For one it would include specular information in the cache, so multibounce reflections could be handled by the cache, which other techniques do not do and given the amount of synthetic materials and metals in Cyberpunk's world, this could be a big benefit. It would also provide diffuse lighting information, so more extreme shadowing conditions could then be accurately represented in the game with less noise and lag. Right now, areas that are mainly indirectly lit can suffer from noise. Caching lighting information in a neural radiance cache could potentially alleviate this issue completely.

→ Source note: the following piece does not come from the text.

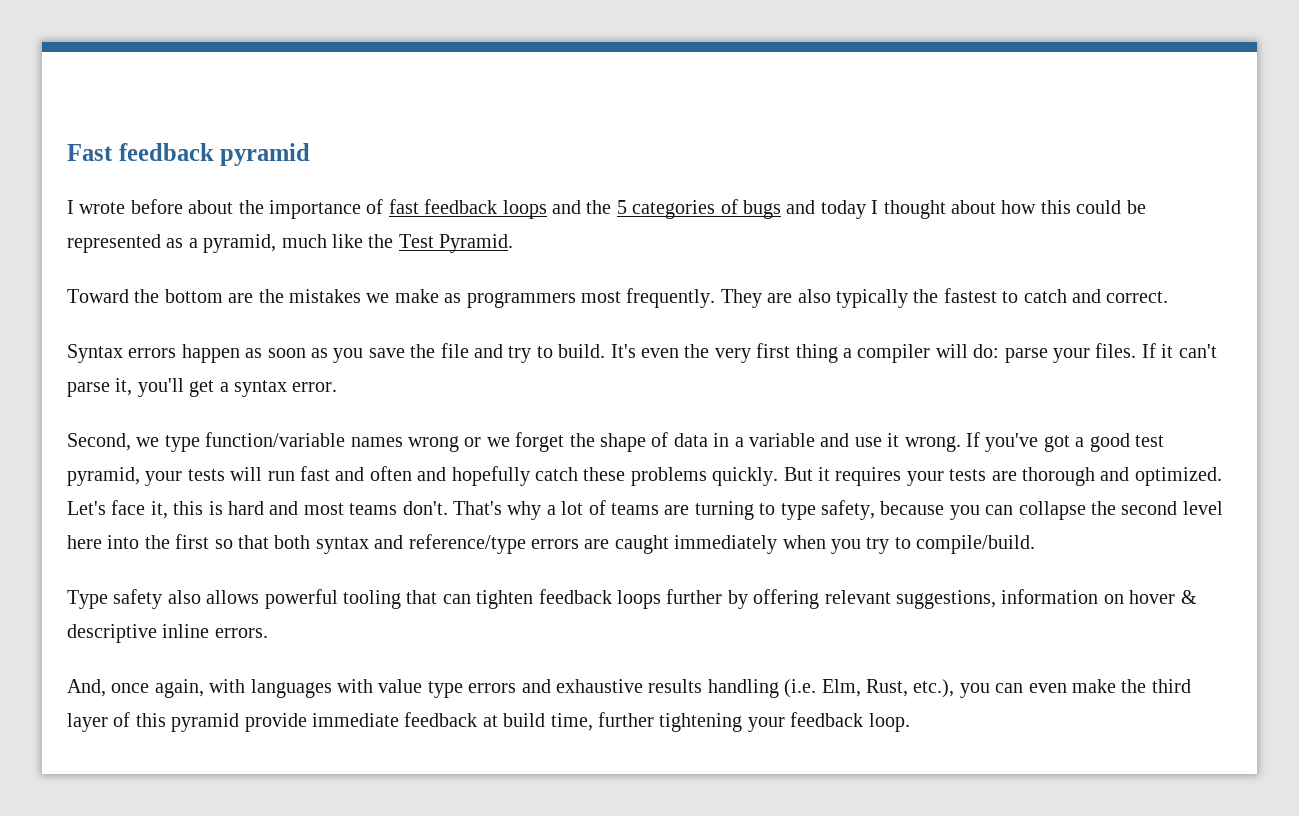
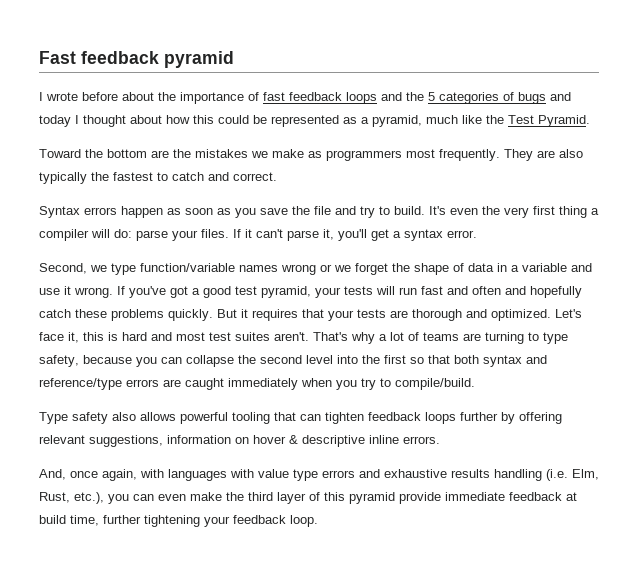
(902, 476) none -> [302,309,324,318] that
[349,501,448,515] teams don't. -> [209,332,309,341] test suites aren't.
[67,535,102,549] here -> (333, 359) none

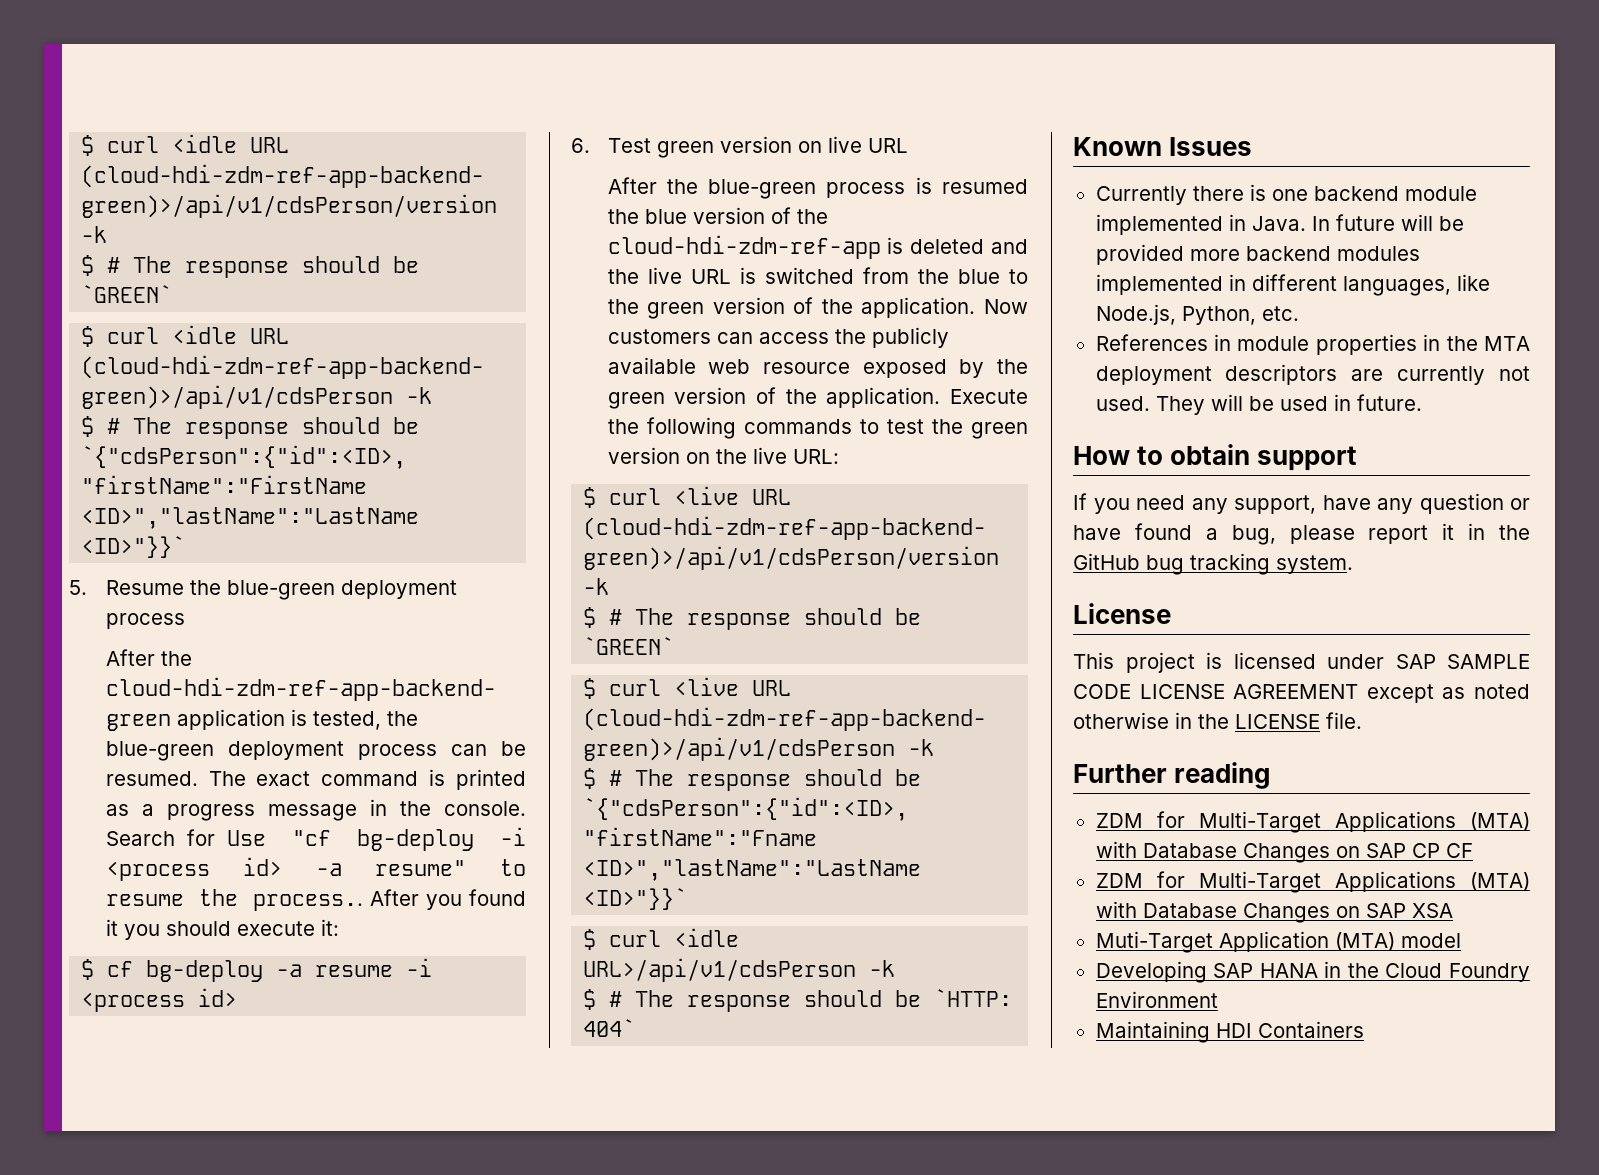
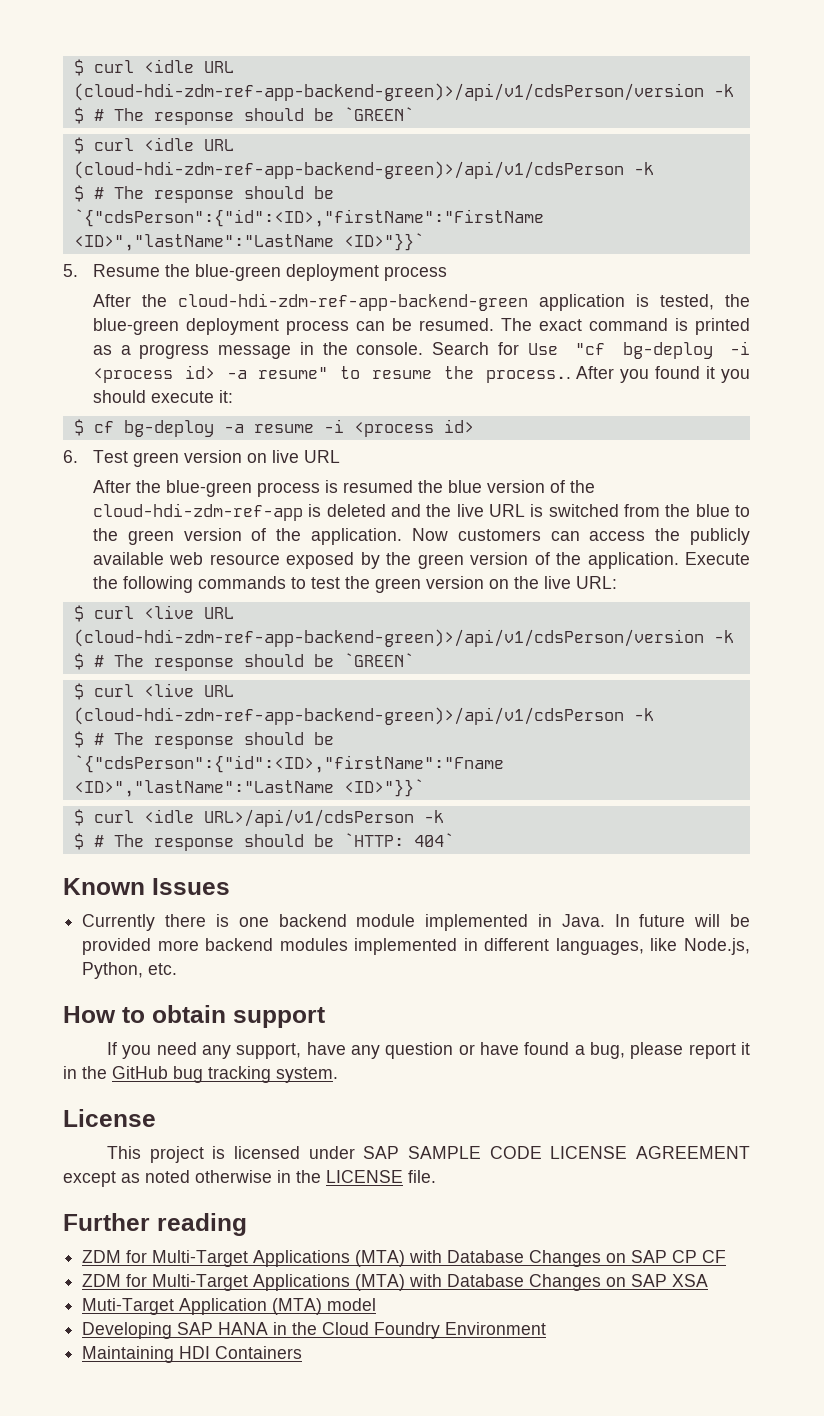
[1095,334,1530,355] [1095,364,1530,385] [1095,394,1422,415] // References in module properties in the MTA deployment descriptors are currently not used. They will be used in future. -> (178, 969) none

It turns out that path traced Cyberpunk is more scalable than you might think. In this video, Rich shows how RTX 20 series and 30 series cards can join the party, while the cloud via GeForce Now's RTX 4080 tier means you can get a good 4K experience without owning a discrete GPU at all.Watch on YouTube

The last limitation in Cyberpunk 2077 overdrive is in performance - which makes sense as it is nearly fully path-traced lighting in a AAA game, yet here I still think there is room for improvement on the software side. For example, right now the game does not take advantage of OMM - or opacity micromaps. This is an asset format that can be read by Ada Lovelace GPUs which speeds up the cost of tracing alpha tested geometry - like vegetation, for example.

If you go to areas in the game with a lot of foliage right now, you can see how they are much heavier than those areas with standard opaque geometry, so I'd expect to see improved performance. But beyond that it is hard to know - but one thing I found interesting here is how the game at native 4K on an RTX 4090 runs with a frame-rate that is similar to the performance of an RTX 2080 Ti running Quake 2 RTX.

If the trend in hardware and software evolution continues, the possibilities are intriguing over the next few years - all before the arrival of the next generation of console hardware. We should expect to see the performance of today's RTX 4090 filter down into lower-end parts, while the higher-end GPUs should be able to push still further. Even today, we're now seeing a clear divide between console and PC capabilities and depending on the will of developers, and Nvidia's continued RT evangelism, we should start to see visuals of this quality deployed in more games. In the meantime, it goes without saying that RT Overdrive is worth checking out, along with our recommendations on getting the tech working on today's 20-series and 30-series graphics hardware.